» **YOUR OBJECTIVE**
The line with "- .grid-cols-sm-#" marks the start; write out that line and all following lines through the end of the listing, exactly.
-- Opening Marker --
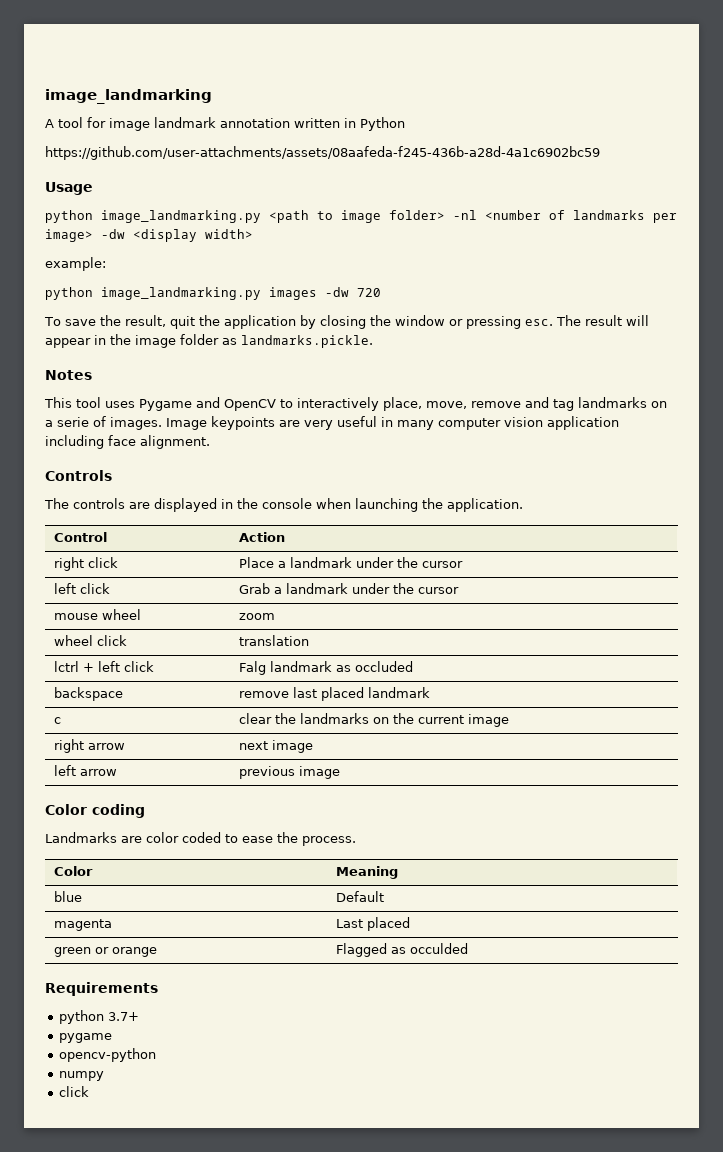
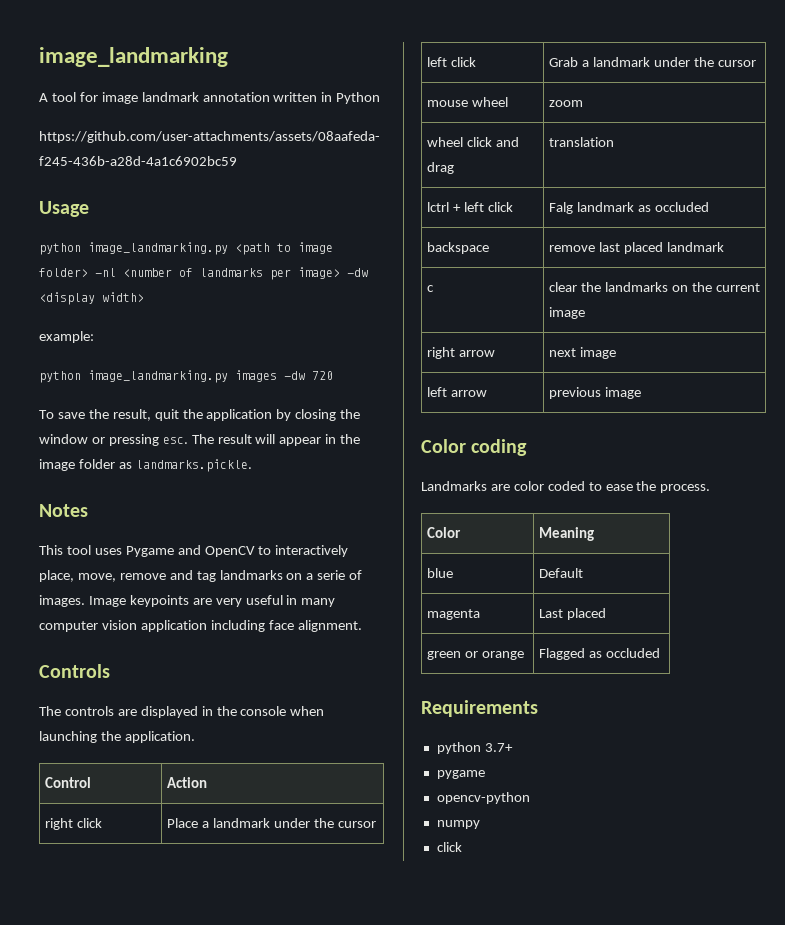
- wheel click | translation
+ wheel click and drag | translation
- green or orange | Flagged as occulded
+ green or orange | Flagged as occluded

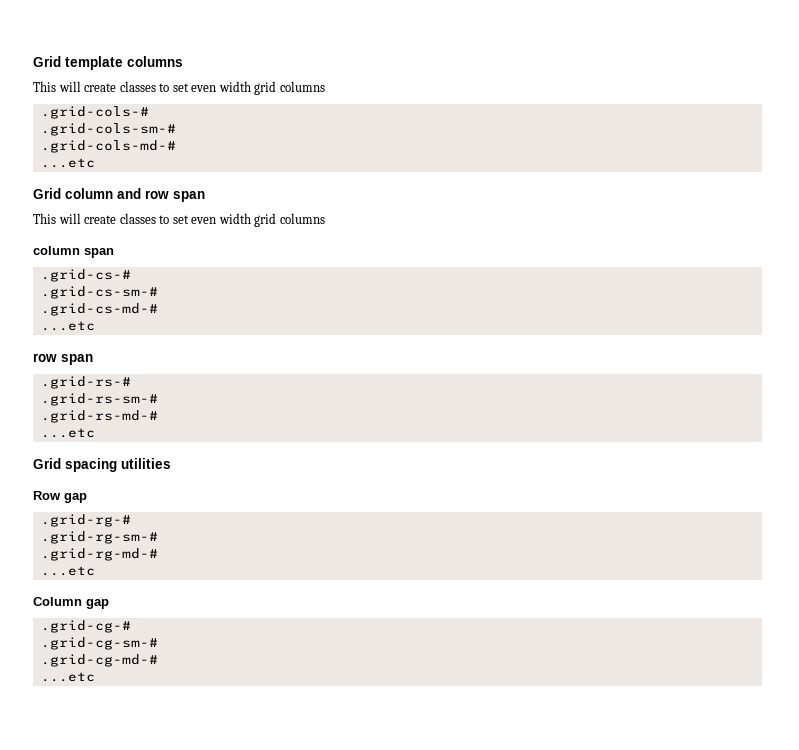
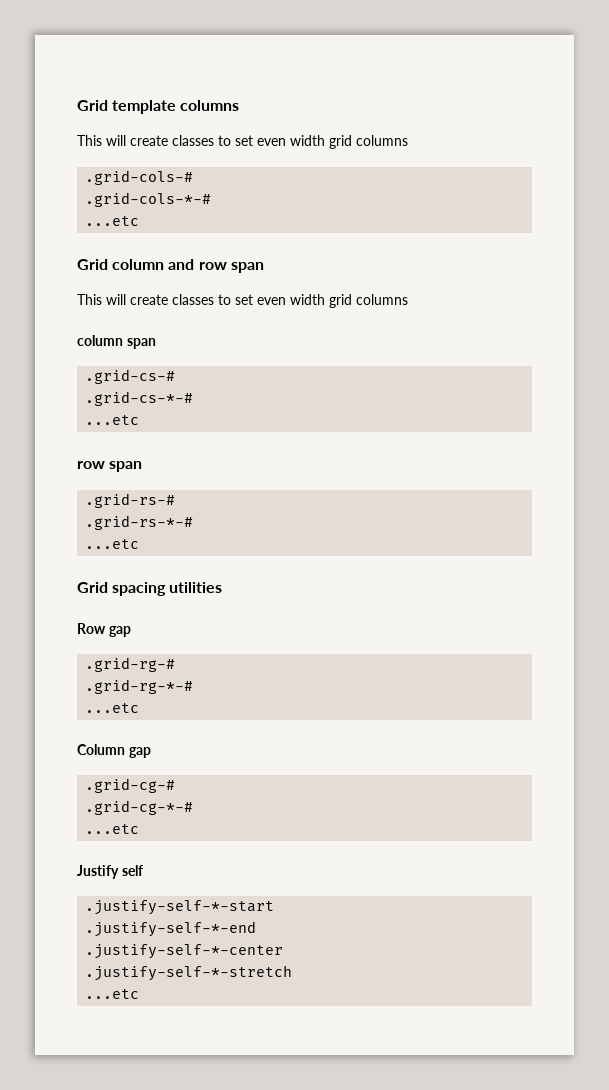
- .grid-cols-sm-#
- .grid-cols-md-#
+ .grid-cols-*-#
- .grid-cs-sm-#
- .grid-cs-md-#
+ .grid-cs-*-#
- .grid-rs-sm-#
- .grid-rs-md-#
+ .grid-rs-*-#
- .grid-rg-sm-#
- .grid-rg-md-#
+ .grid-rg-*-#
- .grid-cg-sm-#
- .grid-cg-md-#
+ .grid-cg-*-#
+ ...etc
+ Justify self
+ .justify-self-*-start
+ .justify-self-*-end
+ .justify-self-*-center
+ .justify-self-*-stretch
-- Closing Marker --
» **OUTPUT OF THE TASK**
- .grid-cols-sm-#
- .grid-cols-md-#
+ .grid-cols-*-#
- .grid-cs-sm-#
- .grid-cs-md-#
+ .grid-cs-*-#
- .grid-rs-sm-#
- .grid-rs-md-#
+ .grid-rs-*-#
- .grid-rg-sm-#
- .grid-rg-md-#
+ .grid-rg-*-#
- .grid-cg-sm-#
- .grid-cg-md-#
+ .grid-cg-*-#
+ ...etc
+ Justify self
+ .justify-self-*-start
+ .justify-self-*-end
+ .justify-self-*-center
+ .justify-self-*-stretch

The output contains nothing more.